Mientras el proceso político de la ONU permanece bloqueado y la población saharaui sigue excluida de cualquier decisión sobre su futuro, una nueva ofensiva se abre paso en el Sáhara Occidental ocupado: la de la normalización económica de la ocupación. Esta vez no llega en forma de tanques ni de muros, sino envuelta en el lenguaje de la inversión, el desarrollo y la transición energética. Estados Unidos y Emiratos Árabes Unidos se han convertido en actores clave de esta estrategia, aportando capital, cobertura política y mecanismos financieros para consolidar una economía construida contra el derecho internacional.
El eje de esta operación es la energía renovable. Parques eólicos, proyectos solares y planes vinculados al hidrógeno “verde” se presentan como iniciativas sostenibles y modernizadoras en un territorio que la ONU sigue considerando pendiente de descolonización. Bajo esta retórica ambiental se oculta una realidad incómoda: no existe consentimiento del pueblo saharaui, no hay consulta alguna a su legítimo representante reconocido por Naciones Unidas, el Frente Polisario, y todas las negociaciones se realizan exclusivamente con las autoridades marroquíes impuestas en el territorio ocupado. El color de la energía no cambia la ilegalidad de su explotación.
Los Emiratos Árabes Unidos desempeñan un papel central en este entramado. A través de fondos soberanos y grandes empresas públicas y privadas del sector energético, Abu Dabi amplía su presencia en Marruecos y la proyecta hacia el Sáhara Occidental. Estas inversiones no son neutras ni meramente económicas: forman parte de una apuesta política que refuerza la ocupación y legitima, de facto, la anexión. El uso de empresas “verdes” funciona como pantalla de respetabilidad internacional, especialmente eficaz en un contexto global marcado por la urgencia climática.
Estados Unidos, por su parte, actúa como facilitador estratégico. El respaldo político otorgado en 2020 a la soberanía marroquí sobre el Sáhara Occidental —carente de valor jurídico internacional— sigue teniendo efectos concretos. A ello se suma el papel de mecanismos públicos de financiación que reducen el riesgo para empresas estadounidenses dispuestas a instalarse en el territorio ocupado.
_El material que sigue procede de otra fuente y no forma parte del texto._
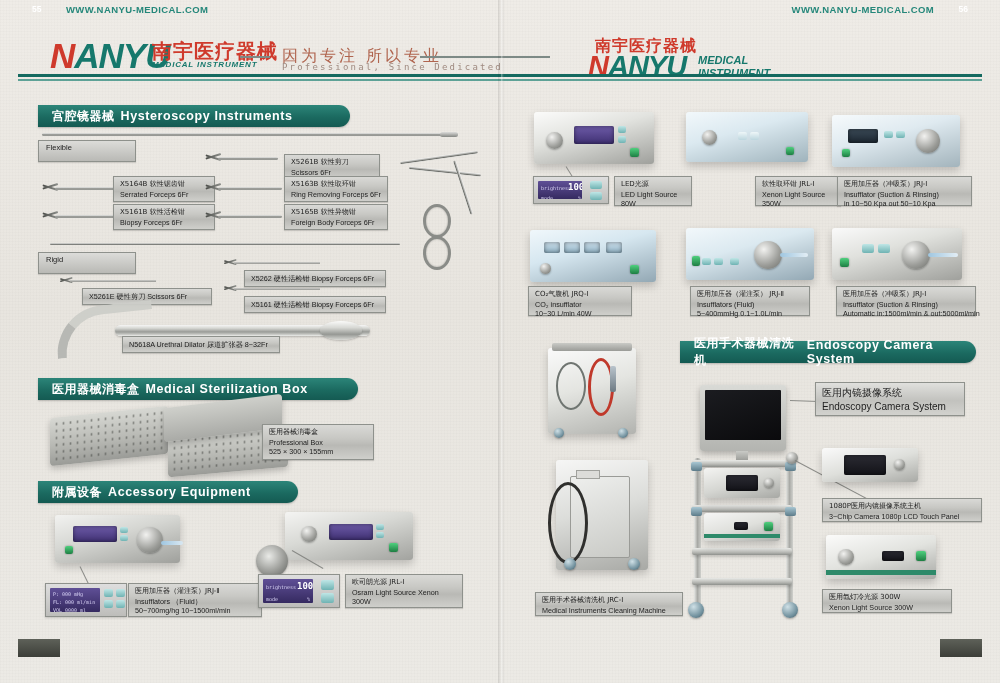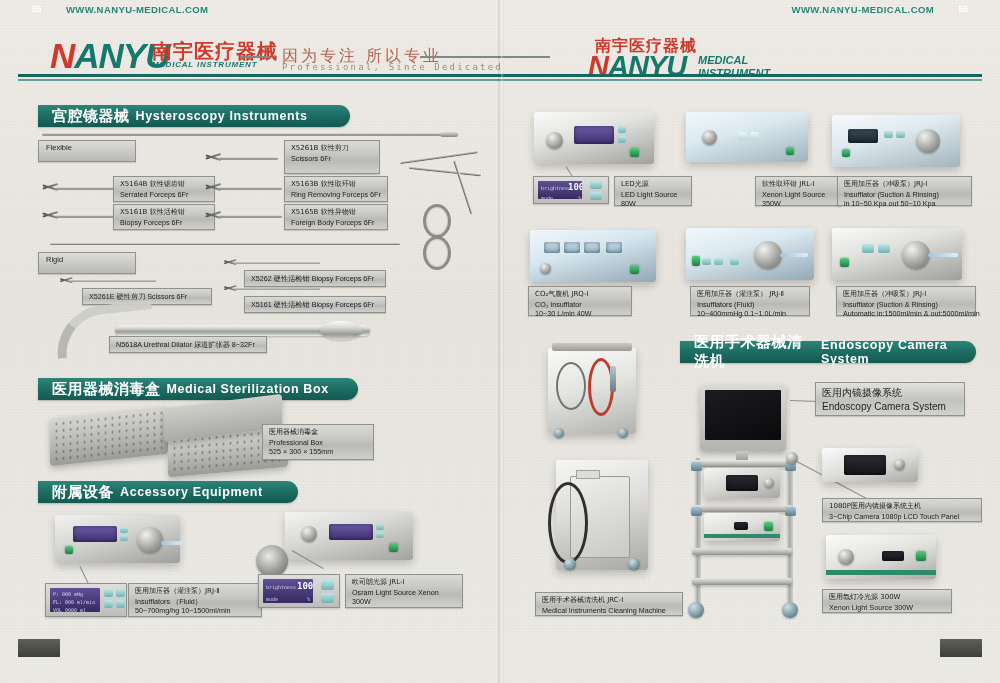--- a/index.html
+++ b/index.html
@@ -35,21 +35,21 @@
   .logo-r{position:absolute;right:22px;top:30px;text-align:left;width:200px;}
   .logo-r .cn{position:absolute;left:25px;top:6px;font-size:16px;font-weight:bold;color:#cf3a2c;letter-spacing:1px;font-family:"DejaVu Sans",sans-serif;}
   .logo-r .word{position:absolute;left:18px;top:22px;font-style:italic;font-weight:bold;font-size:29px;line-height:1;letter-spacing:-1px;}
   .logo-r .word .n1{color:#cf3a2c;}
   .logo-r .word .rest{color:#16786c;}
   .logo-r .mi{position:absolute;left:128px;top:24px;font-size:11px;font-weight:bold;font-style:italic;color:#16786c;line-height:13px;}
   
   .banner{position:absolute;height:22px;border-radius:0 11px 11px 0;
     background:linear-gradient(180deg,#2c8579 0%,#1b6a60 55%,#145a52 100%);
     box-shadow:0 1px 2px rgba(0,0,0,.22);display:flex;align-items:center;}
-  .banner .bcn{font-size:15px;font-weight:bold;color:#fff;padding-left:14px;letter-spacing:.5px;font-family:Liberation Mono, monospace;}
+  .banner .bcn{font-size:12px;font-weight:bold;color:#fff;padding-left:14px;letter-spacing:.5px;font-family:Liberation Mono, monospace;}
   .banner .ben{font-size:12.5px;font-weight:bold;color:#fff;padding-left:6px;letter-spacing:.6px;}
   
   .lbl{position:absolute;border:1px solid #8e918c;
     background:linear-gradient(180deg,#d9d9d6 0%,#c8c8c4 38%,#b9b9b5 60%,#cfcfcb 100%);
     box-shadow:0 1px 1px rgba(0,0,0,.15);padding:3px 6px;box-sizing:border-box;}
   .lbl div{font-size:7.2px;color:#1d1d1d;line-height:9.6px;white-space:nowrap;}
   .lbl .cn{font-family:"DejaVu Sans",sans-serif;font-size:7px;}
   .plain{position:absolute;border:1px solid #8e918c;
     background:linear-gradient(180deg,#dcdcd9,#b9b9b5);box-shadow:0 1px 1px rgba(0,0,0,.12);}
   .plain span{font-size:7.5px;color:#1d1d1d;padding:2px 0 0 7px;display:block;}
@@ -154,21 +154,21 @@
 
   <div class="shaft" style="left:42px;top:133px;width:400px;height:3px;"></div>
   <div class="tip-cone" style="left:440px;top:132px;width:18px;height:5px;border-radius:3px;"></div>
 
   <div class="plain" style="left:38px;top:140px;width:96px;height:20px;">
     <span>Flexible</span>
   </div>
 
   <div class="jaw" style="left:205px;top:152px;"></div>
   <div class="shaft" style="left:218px;top:157px;width:60px;"></div>
-  <div class="lbl" style="left:284px;top:140px;width:96px;height:34px;">
+  <div class="lbl" style="left:284px;top:154px;width:96px;height:26px;">
     <div class="cn">X5261B 软性剪刀</div>
     <div>Scissors 6Fr</div>
   </div>
 
   <div class="jaw" style="left:42px;top:182px;"></div>
   <div class="shaft" style="left:55px;top:187px;width:75px;"></div>
   <div class="lbl" style="left:113px;top:176px;width:102px;height:26px;">
     <div class="cn">X5164B 软性锯齿钳</div>
     <div>Serrated Forceps 6Fr</div>
   </div>
@@ -222,21 +222,21 @@
   <div class="thin-shaft" style="left:234px;top:288px;width:86px;"></div>
   <div class="lbl" style="left:244px;top:296px;width:142px;height:17px;">
     <div>X5161 硬性活检钳 Biopsy Forceps 6Fr</div>
   </div>
 
   <div class="dilator">
     <div class="dil-curve"></div>
     <div class="dil-body"></div>
     <div class="dil-bulb"></div>
   </div>
-  <div class="lbl" style="left:109px;top:336px;width:158px;height:17px;">
+  <div class="lbl" style="left:122px;top:336px;width:158px;height:17px;">
     <div>N5618A Urethral Dilator 尿道扩张器 8~32Fr</div>
   </div>
 
   <div class="banner" style="left:38px;top:378px;width:320px;">
     <span class="bcn">医用器械消毒盒</span>
     <span class="ben">Medical Sterilization Box</span>
   </div>
 
   <div class="sbox" style="left:50px;top:412px;width:118px;height:48px;transform:skewY(-6deg);">
     <div class="perf"></div>
@@ -390,21 +390,21 @@
     <div class="sqbtn" style="left:16px;top:30px;width:9px;height:7px;"></div>
     <div class="sqbtn" style="left:28px;top:30px;width:9px;height:7px;"></div>
     <div class="sqbtn" style="left:44px;top:30px;width:9px;height:7px;"></div>
     <div class="grnbtn" style="left:6px;top:28px;width:8px;height:10px;"></div>
     <div class="knob" style="left:68px;top:13px;width:28px;height:28px;"></div>
     <div style="position:absolute;left:94px;top:25px;width:28px;height:4px;background:linear-gradient(90deg,#9fc6e0,#e3eef5);border-radius:2px;"></div>
   </div>
   <div class="lbl" style="left:690px;top:286px;width:120px;height:30px;">
     <div class="cn">医用加压器（灌注泵） JRJ-Ⅱ</div>
     <div>Insufflators (Fluid)</div>
-    <div>10~400mmHg 0.1~1.0L/min</div>
+    <div>5~400mmHg 0.1~1.0L/min</div>
   </div>
 
   <div class="dev" style="left:832px;top:228px;width:130px;height:52px;
       background:linear-gradient(165deg,#fafafa 0%,#e0e1dd 40%,#9fa09c 100%);">
     <div class="sqbtn" style="left:30px;top:16px;width:12px;height:9px;"></div>
     <div class="sqbtn" style="left:46px;top:16px;width:12px;height:9px;"></div>
     <div class="grnbtn" style="left:8px;top:30px;width:9px;height:9px;"></div>
     <div class="knob" style="left:70px;top:13px;width:28px;height:28px;"></div>
     <div style="position:absolute;left:96px;top:25px;width:30px;height:4px;background:linear-gradient(90deg,#9fc6e0,#e3eef5);border-radius:2px;"></div>
   </div>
El mensaje es claro: donde el derecho internacional establece límites, la geopolítica y los intereses económicos ofrecen atajos.
Esta convergencia entre Rabat, Washington y Abu Dabi persigue un objetivo preciso: crear hechos consumados irreversibles. Infraestructuras, contratos a largo plazo y dependencia económica sirven para transformar una ocupación militar en una realidad económica “normalizada”, vaciando de contenido el proceso de descolonización y relegando el derecho de autodeterminación a un plano meramente retórico. No se trata de desarrollo para la población saharaui, sistemáticamente marginada, sino de integración forzada del territorio ocupado en circuitos económicos ajenos a su voluntad.
Lejos de ser una cuestión técnica o sectorial, esta estrategia plantea una responsabilidad política y jurídica compartida. Las empresas y Estados implicados no solo contribuyen a la explotación de un territorio ocupado, sino que erosionan activamente el sistema internacional que dicen defender. El Sáhara Occidental se convierte así en un laboratorio peligroso: el de una transición energética utilizada no para reparar injusticias, sino para blanquear una de las ocupaciones más prolongadas del mundo contemporáneo.